COVID-19 : Du bon usage du masque
Depuis l’émergence du nouveau coronavirus SRAS-CoV-2 responsable de l’épidémie de pneumonie COVID-19, l'utilisation de masques faciaux est devenue omniprésente en Chine et dans d'autres pays asiatiques comme la Corée du Sud et le Japon. Dans de nombreux autres pays, les recommandations réservent l’usage du masque facial aux professionnels de santé, à quelques autres professions en contact étroit avec les malades et aux personnes diagnostiquées avec COVID-19. Prise en compte des disponibilités d’EPI ou recommandations sanitaires scientifiquement justifiées ? Cette étude de chercheurs de l’Oxford Vaccine Group fait le point, dans le Lancet Respiratory Medicine sur l’usage dans les différents pays et sur l’état de la science sur le sujet. Cet article de réflexion aboutit plutôt à des recommandations de généralisation...
Alors que l’épidémie COVID-19 poursuit sa propagation avec à ce jour, 21 mars 2020, 275.000 cas confirmés (dont toujours 81.000 en Chine où l’épidémie semble maintenant contrôlée), dans 166 pays touchés et 11.400 décès, chacun se pose la question de l’efficacité du port du masque lors des rares sorties de confinement. Une question parfois théorique alors que dans de nombreux pays, ces équipements de protection individuelle (EPI) de base font sévèrement défaut, y compris pour les professionnels de santé, en première ligne dans la lutte contre l’épidémie.
Des usages disparates
Certaines provinces et municipalités de Chine ont appliqué des politiques de masques faciaux obligatoires dans les zones publiques, cependant, la directive nationale chinoise a adopté une approche fondée sur le risque en proposant des recommandations plus spécifiques pour l'utilisation des masques faciaux. Ici, les chercheurs britanniques comparent les recommandations d'utilisation des masques faciaux par les différentes Autorités sanitaires des différents pays : en dépit d’une convergence des différentes autorités sur la nécessité du port du masque par les personnes symptomatiques et les professionnels de santé, il existe des différences de recommandations et d’usage importantes, dans les différents pays.
L’OMS indique ainsi :
« Si vous êtes en bonne santé, vous ne devez porter un masque que si vous prenez soin d'une personne suspectée d'infection par le SRAS-CoV-2 ».

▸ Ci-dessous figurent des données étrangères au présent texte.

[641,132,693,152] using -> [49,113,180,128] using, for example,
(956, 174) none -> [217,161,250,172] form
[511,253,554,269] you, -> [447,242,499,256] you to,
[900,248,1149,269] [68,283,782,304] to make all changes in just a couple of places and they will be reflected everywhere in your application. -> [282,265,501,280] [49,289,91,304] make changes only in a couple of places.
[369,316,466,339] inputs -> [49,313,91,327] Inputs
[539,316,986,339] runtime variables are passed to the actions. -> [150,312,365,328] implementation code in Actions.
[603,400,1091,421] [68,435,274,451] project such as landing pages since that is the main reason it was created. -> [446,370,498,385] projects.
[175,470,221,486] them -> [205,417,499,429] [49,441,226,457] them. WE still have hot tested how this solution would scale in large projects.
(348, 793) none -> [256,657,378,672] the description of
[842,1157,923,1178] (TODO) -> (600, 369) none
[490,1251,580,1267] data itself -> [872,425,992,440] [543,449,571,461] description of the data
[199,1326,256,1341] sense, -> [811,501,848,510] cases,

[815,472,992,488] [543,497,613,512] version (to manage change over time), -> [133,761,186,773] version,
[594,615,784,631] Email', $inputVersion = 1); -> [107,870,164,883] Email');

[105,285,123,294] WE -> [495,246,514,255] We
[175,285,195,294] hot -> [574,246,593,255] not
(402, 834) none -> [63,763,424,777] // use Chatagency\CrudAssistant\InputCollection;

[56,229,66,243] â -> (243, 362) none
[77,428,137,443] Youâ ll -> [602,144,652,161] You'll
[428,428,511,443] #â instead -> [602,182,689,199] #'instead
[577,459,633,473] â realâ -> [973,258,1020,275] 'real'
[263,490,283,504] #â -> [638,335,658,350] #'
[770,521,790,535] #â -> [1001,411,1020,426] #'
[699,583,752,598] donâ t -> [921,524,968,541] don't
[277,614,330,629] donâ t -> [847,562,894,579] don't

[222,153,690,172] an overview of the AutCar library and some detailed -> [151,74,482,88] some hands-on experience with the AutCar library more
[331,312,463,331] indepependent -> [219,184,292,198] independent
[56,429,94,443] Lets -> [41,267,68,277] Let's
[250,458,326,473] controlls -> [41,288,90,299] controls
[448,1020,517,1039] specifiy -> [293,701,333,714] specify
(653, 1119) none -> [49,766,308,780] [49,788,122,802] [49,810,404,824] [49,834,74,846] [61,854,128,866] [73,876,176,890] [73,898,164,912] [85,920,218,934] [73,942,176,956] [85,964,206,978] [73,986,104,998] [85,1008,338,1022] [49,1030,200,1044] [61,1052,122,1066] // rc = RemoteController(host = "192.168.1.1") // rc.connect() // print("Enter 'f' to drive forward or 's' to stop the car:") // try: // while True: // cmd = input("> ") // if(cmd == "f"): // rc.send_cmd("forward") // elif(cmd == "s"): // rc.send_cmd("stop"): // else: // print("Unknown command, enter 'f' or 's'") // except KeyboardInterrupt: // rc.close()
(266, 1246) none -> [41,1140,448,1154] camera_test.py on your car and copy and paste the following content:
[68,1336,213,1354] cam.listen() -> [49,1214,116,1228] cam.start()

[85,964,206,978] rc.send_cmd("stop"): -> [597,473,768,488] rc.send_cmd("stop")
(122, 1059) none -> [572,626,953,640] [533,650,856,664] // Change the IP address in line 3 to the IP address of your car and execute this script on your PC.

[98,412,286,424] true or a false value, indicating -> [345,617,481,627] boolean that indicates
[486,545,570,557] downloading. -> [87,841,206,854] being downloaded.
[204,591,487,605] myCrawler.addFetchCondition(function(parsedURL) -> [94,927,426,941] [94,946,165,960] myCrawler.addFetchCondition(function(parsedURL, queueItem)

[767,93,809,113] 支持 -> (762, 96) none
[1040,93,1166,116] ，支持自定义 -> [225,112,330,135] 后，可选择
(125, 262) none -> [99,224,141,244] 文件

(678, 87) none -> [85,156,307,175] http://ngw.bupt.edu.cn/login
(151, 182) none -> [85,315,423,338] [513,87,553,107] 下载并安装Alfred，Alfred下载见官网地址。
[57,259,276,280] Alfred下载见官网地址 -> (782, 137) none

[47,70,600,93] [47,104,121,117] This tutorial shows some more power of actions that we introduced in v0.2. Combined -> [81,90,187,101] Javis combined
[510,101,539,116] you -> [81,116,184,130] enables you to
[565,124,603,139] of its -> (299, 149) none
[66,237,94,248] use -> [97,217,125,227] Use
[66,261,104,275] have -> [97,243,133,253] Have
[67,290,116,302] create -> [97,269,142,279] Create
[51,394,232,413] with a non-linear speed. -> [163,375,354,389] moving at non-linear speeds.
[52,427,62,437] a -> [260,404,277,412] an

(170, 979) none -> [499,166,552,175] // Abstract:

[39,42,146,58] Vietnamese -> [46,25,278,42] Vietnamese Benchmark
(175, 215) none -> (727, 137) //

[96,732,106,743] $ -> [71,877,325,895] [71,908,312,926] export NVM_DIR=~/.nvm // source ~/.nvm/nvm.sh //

Aux États-Unis, le General Surgeon déconseille l’achat de masques destinés à des personnes en bonne santé. La raison est similaire à celle invoquée par de nombreux pays européens, dont la France : l’objectif est de réserver le nombre limité de masques à l’usage professionnel dans les établissements de santé. L'argument utilisé est également le même : les masques faciaux n'offrent aucune protection efficace contre les infections à coronavirus. C’est également la position des CDC.
En Chine, les recommandations sont différentes :
- les personnes à risque modéré d’infection, c’est-à-dire qui travaillent dans des zones à forte densité de population (dont les hôpitaux, les gares), celles qui ont été ou vivent avec une personne mise en quarantaine, le personnel administratif, la police, la sécurité et les coursiers devraient porter un masque chirurgical ou jetable à usage médical.
- Les personnes à faible risque c’est-à-dire qui vivent ou travaillent dans des zones à forte densité de population (supermarché, centre commercial), qui travaillent à l'intérieur, qui doivent accéder à des soins de santé dans des centres de santé ou qui sont en contact avec des groupes d'enfants devraient porter des masques jetables à usage médical.
- les personnes à très faible risque d'infection, c’est-à-dire qui restent la plupart du temps à la maison, qui exercent une activité de plein air et qui travaillent ou étudient dans des zones bien ventilées n’ont pas à porter de masque mais elles peuvent néanmoins porter un masque non médical (tel qu'un masque en tissu).
A Hong Kong, les masques chirurgicaux sont essentiels pour les personnes symptomatiques (même si elles présentent des symptômes légers). Il est également recommandé de porter un masque chirurgical lorsque l’on prend les transports en commun ou que l’on vit ou travaille dans des zones denses. Les autorités insistent également sur l’importance de l’hygiène des mains avant le port et après le retrait du masque. Le masque est donc conseillé au public, dans de nombreuses situations et bien au-delà des professionnels de santé ou en contact fréquents avec les malades.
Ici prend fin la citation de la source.